Friday, November 16, 2007

The Spirit of Thanksgiving

Just read this post on my morning blog perusal and had to share. Reason #437 why I homeschool.

2 comments:

Vanessa said...

Ick. I wouldn't like G to be made to do a project like that either. There's enough emphasis on business and commercialism in the world without forcing it on seven- and eight-year-olds.

However, I can top that with a tale of the most inappropriate school activity ever. I attended a five-year gifted magnet program in a public school district here in California, and in sixth grade, we did a semester-long unit on the Civil War. The entire sixth grade (three or four classes, so about 90-120 kids) was divided into "North" and "South," and instructed to earn points by completing various assignments, such as reading chapters in our Civil War book, taking quizzes, doing projects, etc. You could work ahead and also earn extra credit, which for a group of kids who tended to be both fast learners and highly competitive, was like dangling crack in front of addicts. At the end of the unit, all the points were tallied up; one side was declared the winner; and each student was assigned a role based on the number of points s/he had earned. (For example, if you were the highest point-earner on the Southern side, you were President Jefferson Davis, if you were a bit lower you might be Robert E. Lee or Stonewall Jackson.)

But that's not the bad part. The bad part is that the grand finale to all this was "Civil War Day," on which we all dressed up in Civil War garb and held a slave auction in which the kids on the winning side got to "buy" the kids on the losing side, using the points they'd accumulated. After all the "slaves" had been paraded across the stage in the auditorium and bid upon, there was a picnic lunch at which the "slaves" had to sit by their "masters'" sides and serve them fried chicken, watermelon and potato salad.

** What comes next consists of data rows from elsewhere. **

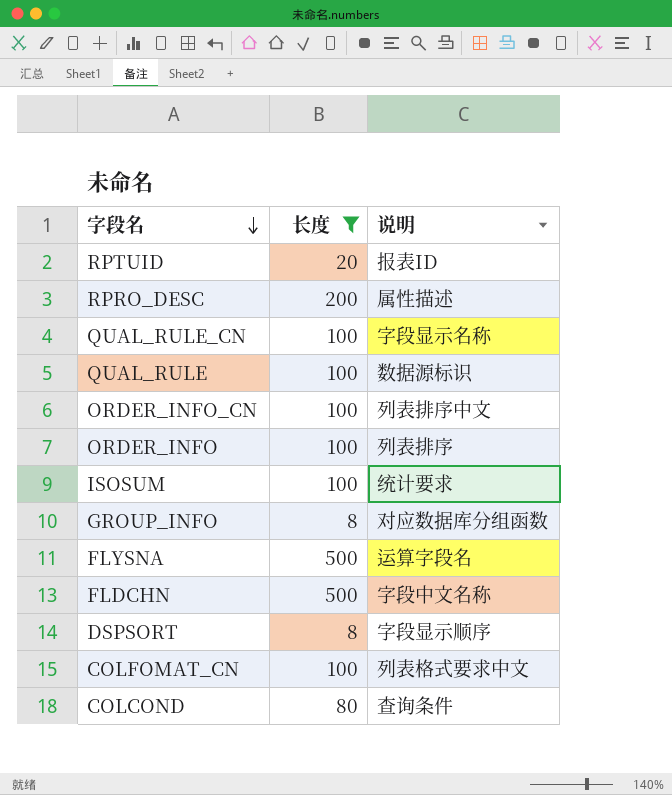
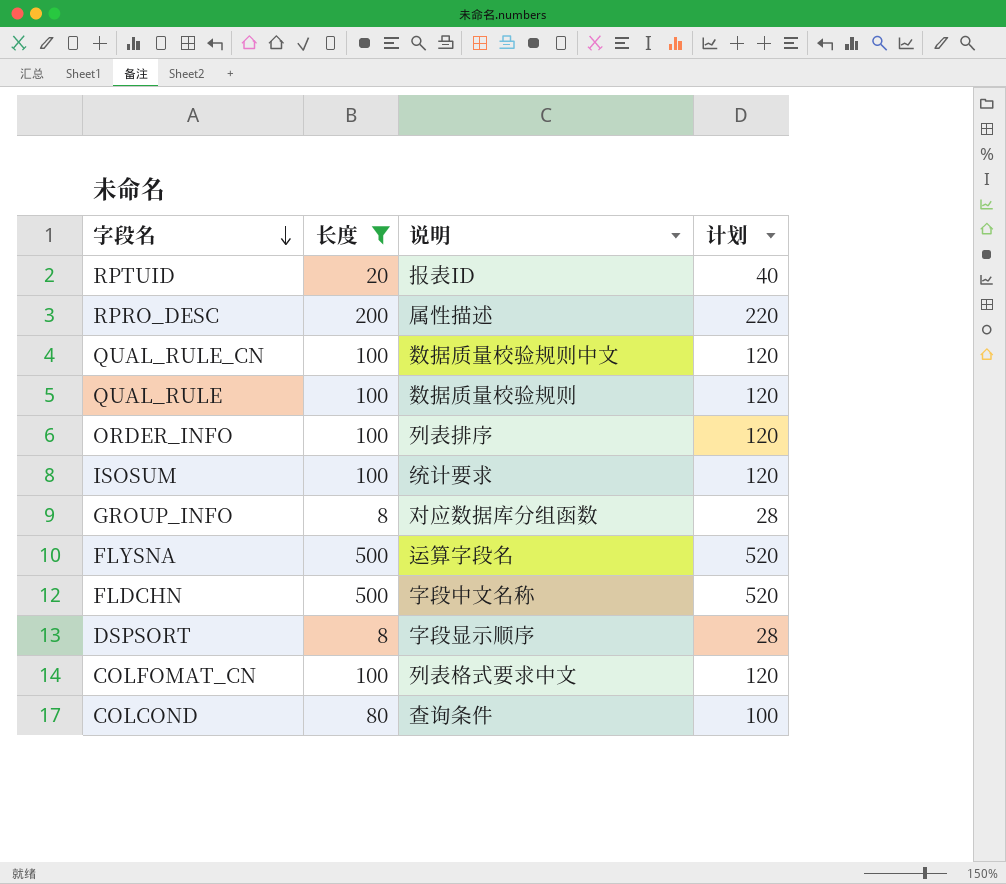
column 计划 | formula: none -> [长度] + 20
row ORDER_INFO_CN: 100 | 列表排序中文 -> none
QUAL_RULE_CN | 说明: 字段显示名称 -> 数据质量校验规则中文
QUAL_RULE | 说明: 数据源标识 -> 数据质量校验规则

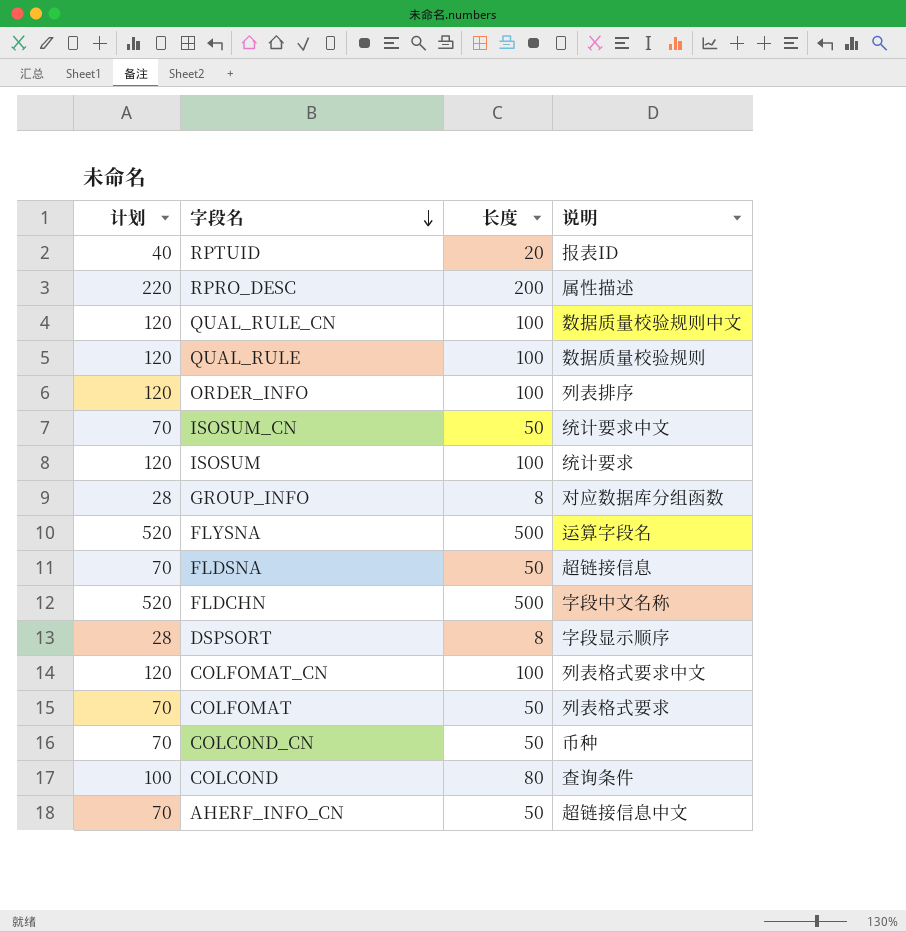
filter: 长度 != 50 -> none
column 计划 | position: 4 -> 1

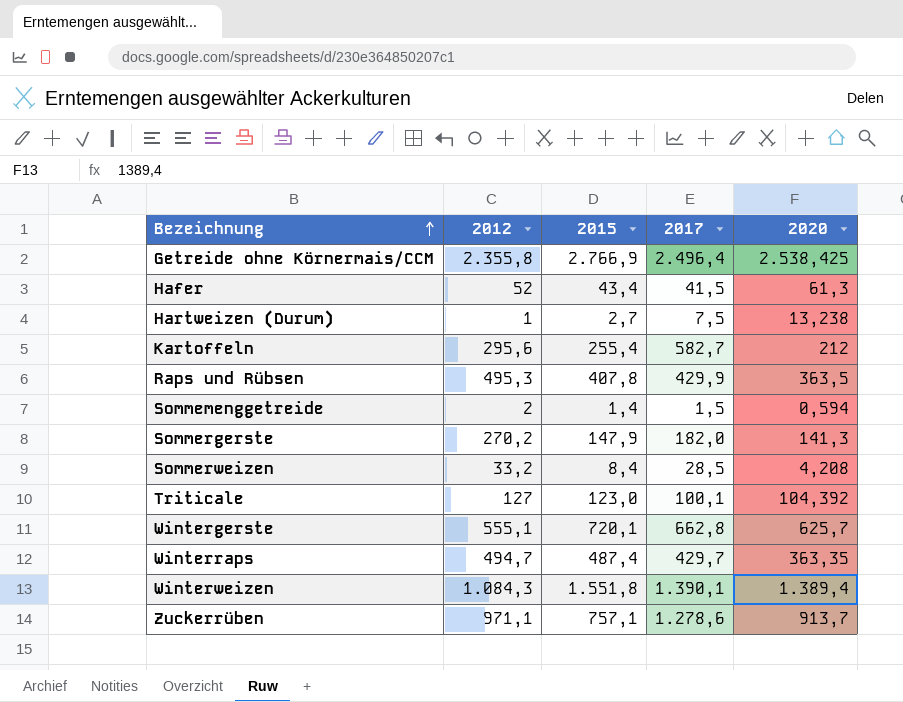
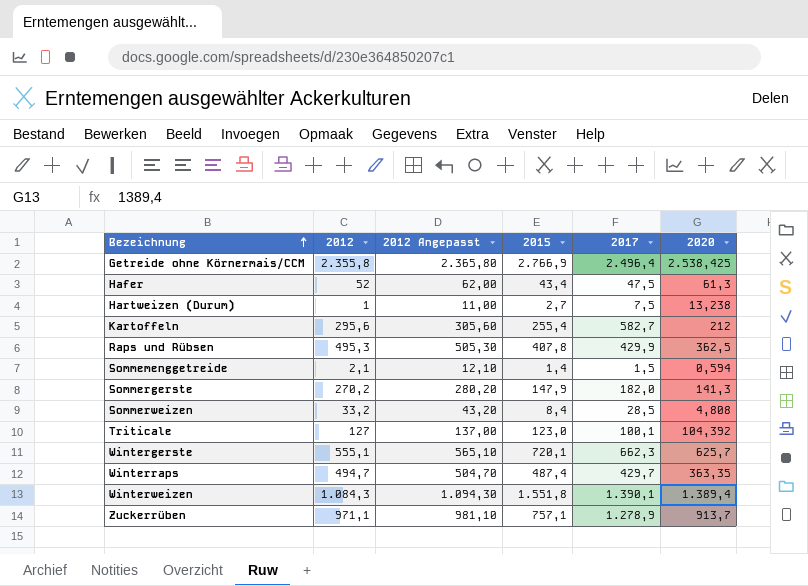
column 2012 Angepasst | formula: none -> [2012] + 10
Hafer | 2017: 41,5 -> 47,5
Raps und Rübsen | 2020: 363,5 -> 362,5
Sommemenggetreide | 2012: 2 -> 2,1
Sommerweizen | 2020: 4,208 -> 4,808
Wintergerste | 2017: 662,8 -> 662,3
Zuckerrüben | 2017: 1.278,6 -> 1.278,9

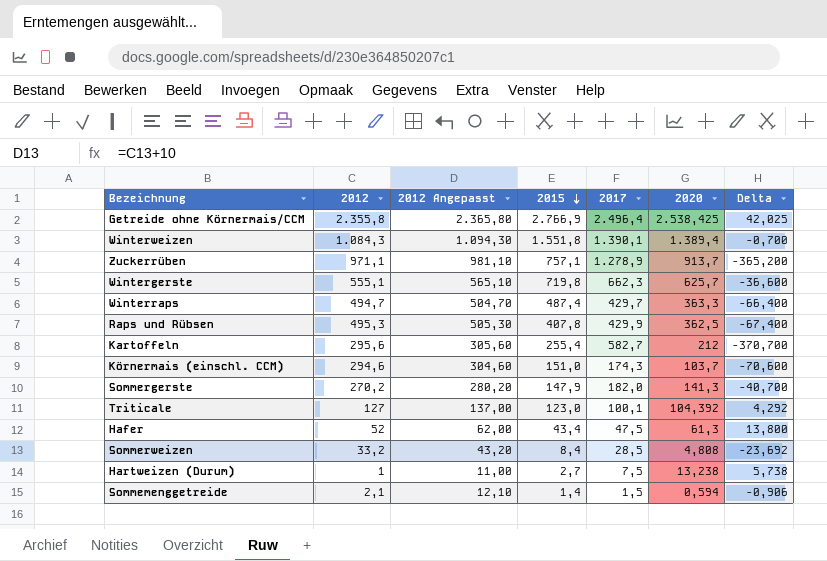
row order: Bezeichnung ascending -> 2015 descending
column Delta | formula: none -> [2020] - [2017]
Wintergerste | 2015: 720,1 -> 719,8
Winterraps | 2020: 363,35 -> 363,3
row Körnermais (einschl. CCM): none -> 294,6 | 304,60 | 151,0 | 174,3 | 103,7 | -70,600

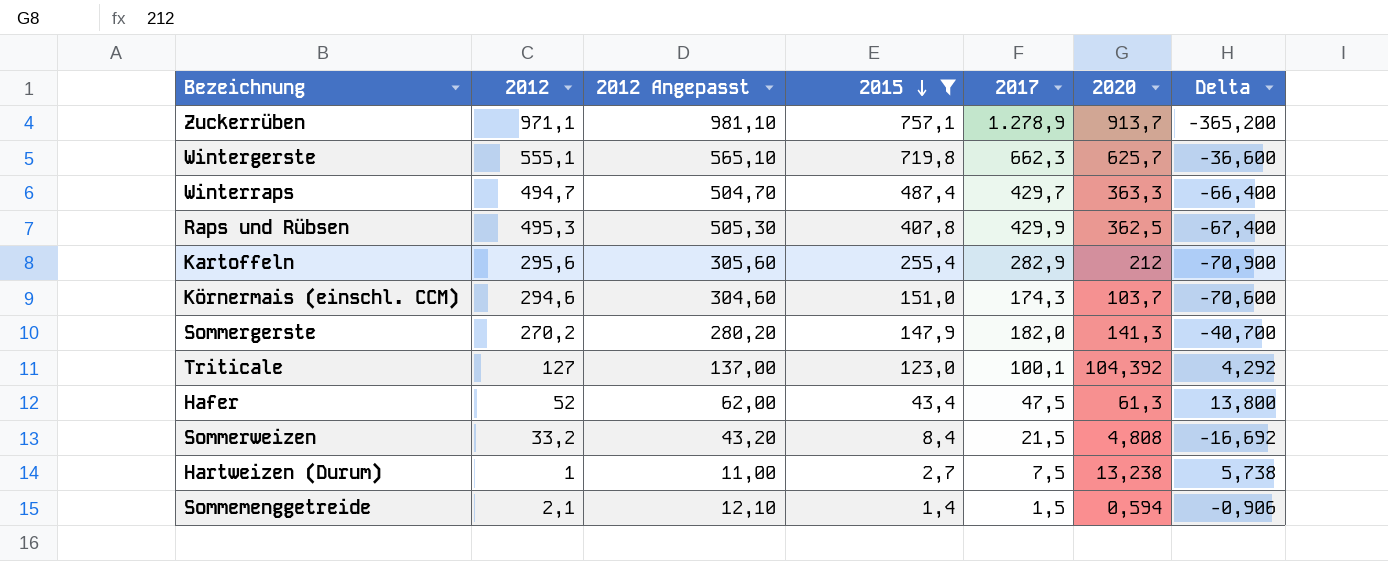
filter: none -> 2015 <= 757,1
Kartoffeln | 2017: 582,7 -> 282,9
Kartoffeln | Delta: -370,700 -> -70,900
Sommerweizen | 2017: 28,5 -> 21,5
Sommerweizen | Delta: -23,692 -> -16,692

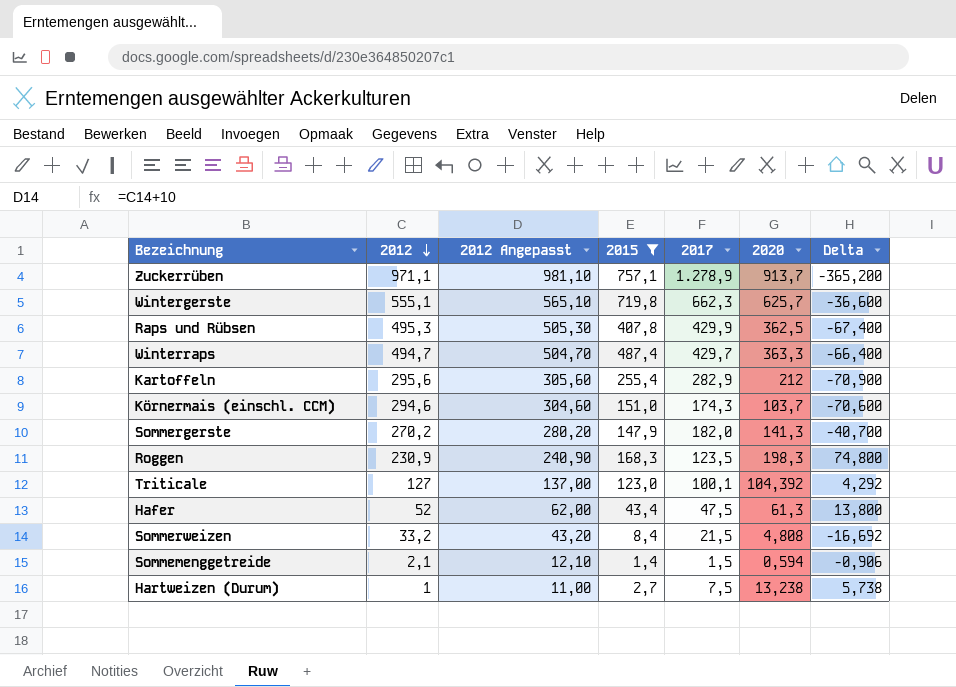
row order: 2015 descending -> 2012 descending
row Roggen: none -> 230,9 | 240,90 | 168,3 | 123,5 | 198,3 | 74,800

Mind you, at the time I didn't realize how weird and inappropriate this was. I was the second- or third-highest-ranking general on the Northern side (we won) and I thought it was all lots of fun. When I look back on it, though, I cringe, especially when I think about how the one African-American kid in our grade must have felt about it. That was a regular feature of the sixth-grade curriculum, and I don't know how the school had managed to do it for multiple years without getting called on it -- if it had been 2007 instead of 1982, I'm sure someone would have protested, if not sued outright.

Jenny said...

Oh, MY! I remember slave auctions in jr high, but it was all volunteers (and usually had a lot to do with stupid popularity centered cliques) and had NOTHING to do with children not doing enough extra credit. That's just, um, yeah... gotta love the 80's.